— Task prompt —
Type out each entry exactly as it appears, but keep every image out.

— Extracted data entries —
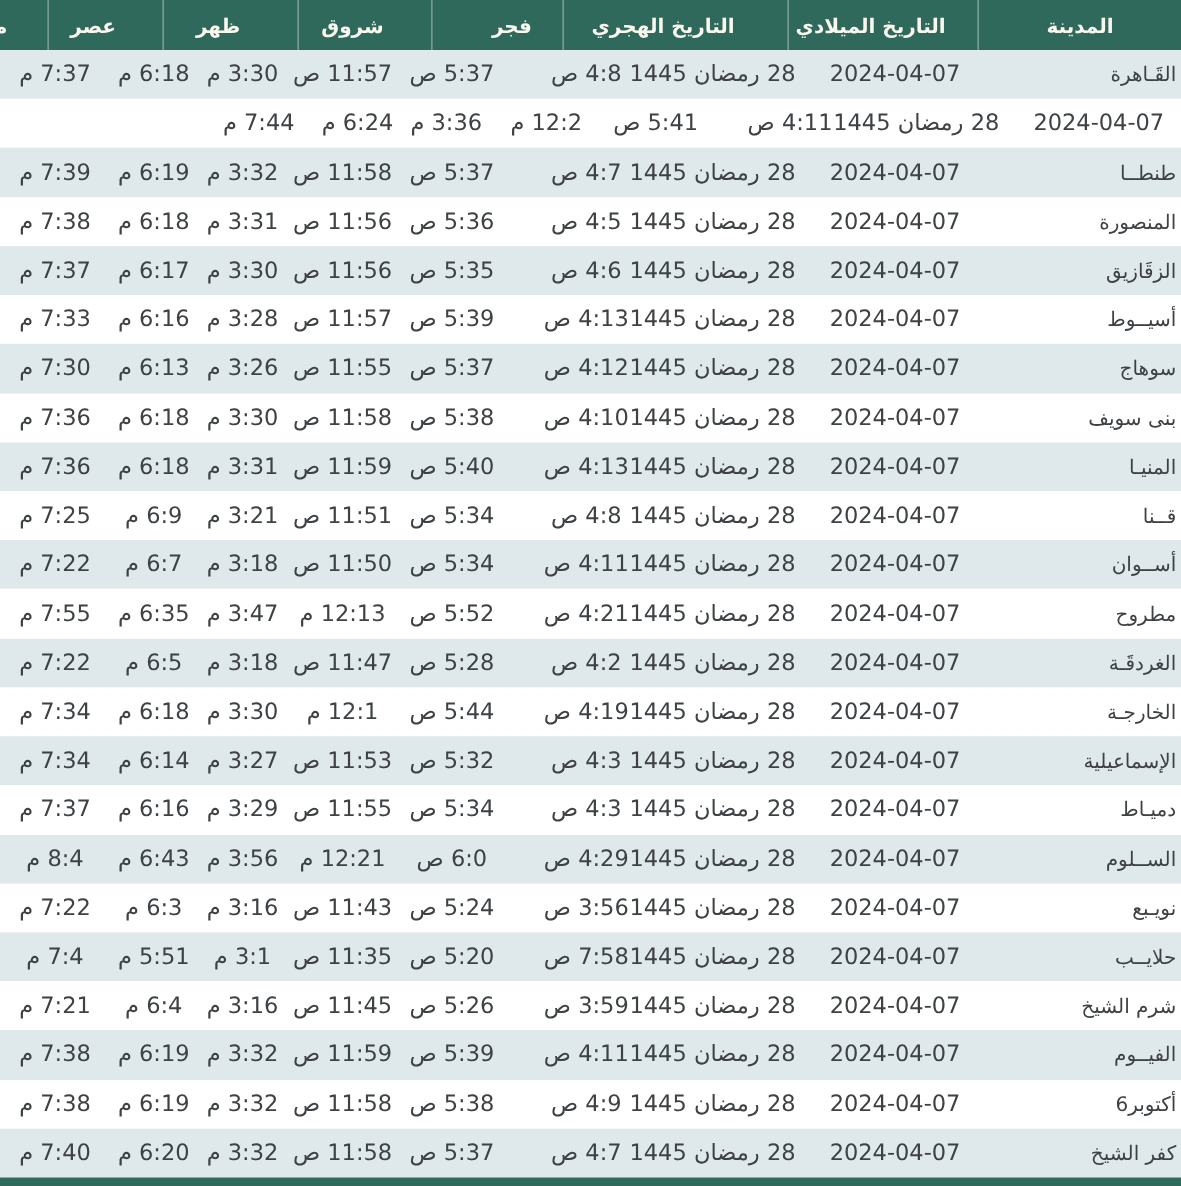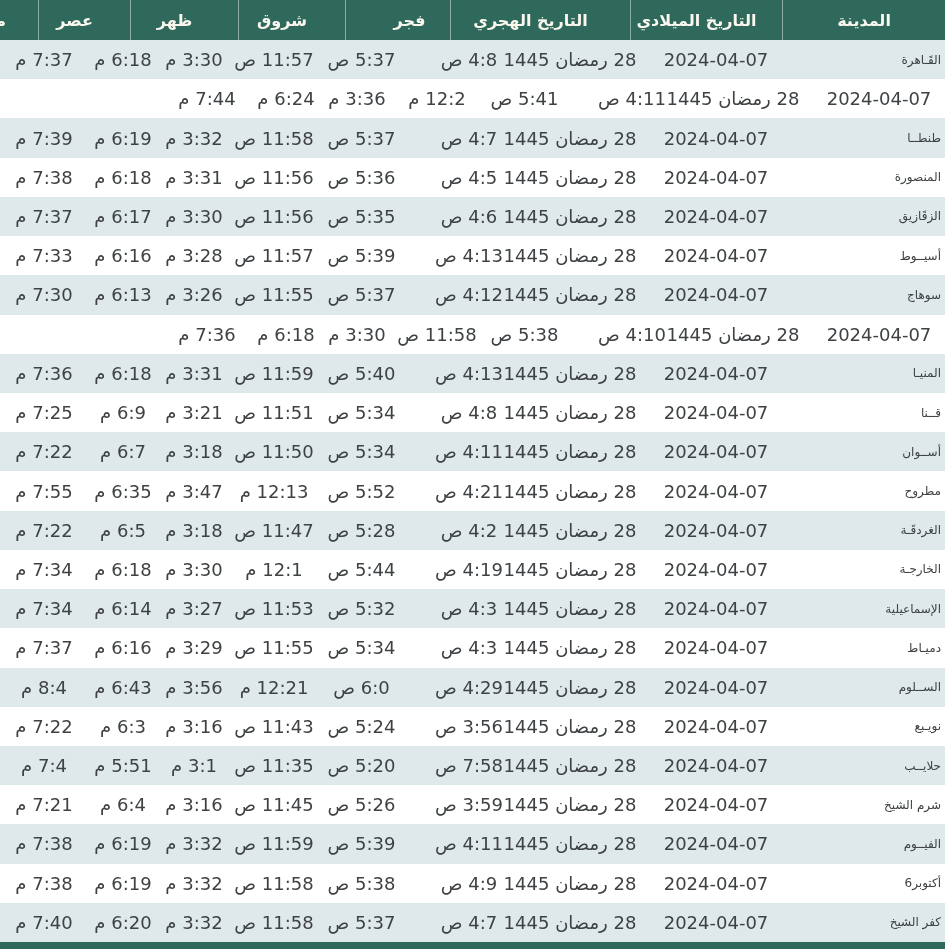--- a/index.html
+++ b/index.html
@@ -54,7 +54,7 @@
   .td.col-city {
     justify-content: flex-start;
     padding-inline-start: 4px;
-    font-size: 12px;
+    font-size: 16px;
   }
   .col-city    { flex: 0 0 163px; width: 163px; }
   .col-greg    { flex: 0 0 132px; width: 132px; }

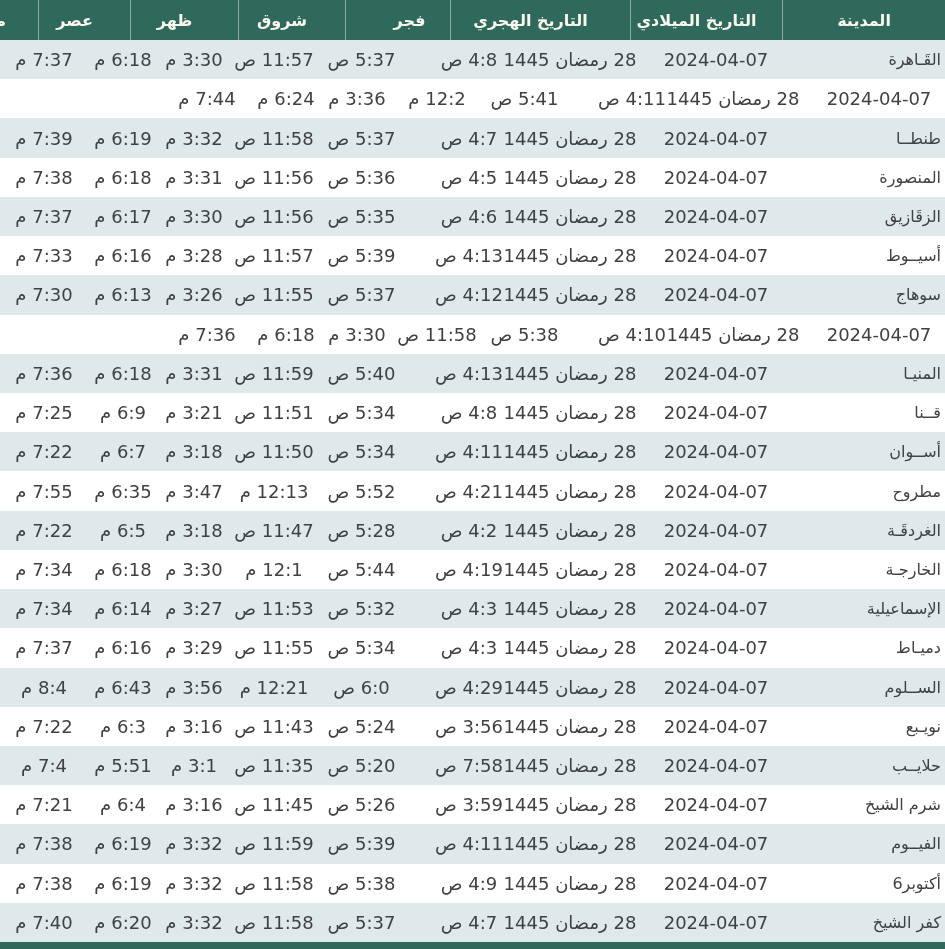--- a/index.html
+++ b/index.html
@@ -172,6 +172,7 @@
   </div>
 
   <div class="tr">
+    <div class="td col-city">بنى سويف</div>
     <div class="td col-greg">2024-04-07</div>
     <div class="td col-hijri">28 رمضان 1445</div>
     <div class="td col-fajr">4:10 ص</div>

— Solution to the problem —
--- a/index.html
+++ b/index.html
@@ -54,7 +54,7 @@
   .td.col-city {
     justify-content: flex-start;
     padding-inline-start: 4px;
-    font-size: 12px;
+    font-size: 16px;
   }
   .col-city    { flex: 0 0 163px; width: 163px; }
   .col-greg    { flex: 0 0 132px; width: 132px; }

--- a/index.html
+++ b/index.html
@@ -172,6 +172,7 @@
   </div>
 
   <div class="tr">
+    <div class="td col-city">بنى سويف</div>
     <div class="td col-greg">2024-04-07</div>
     <div class="td col-hijri">28 رمضان 1445</div>
     <div class="td col-fajr">4:10 ص</div>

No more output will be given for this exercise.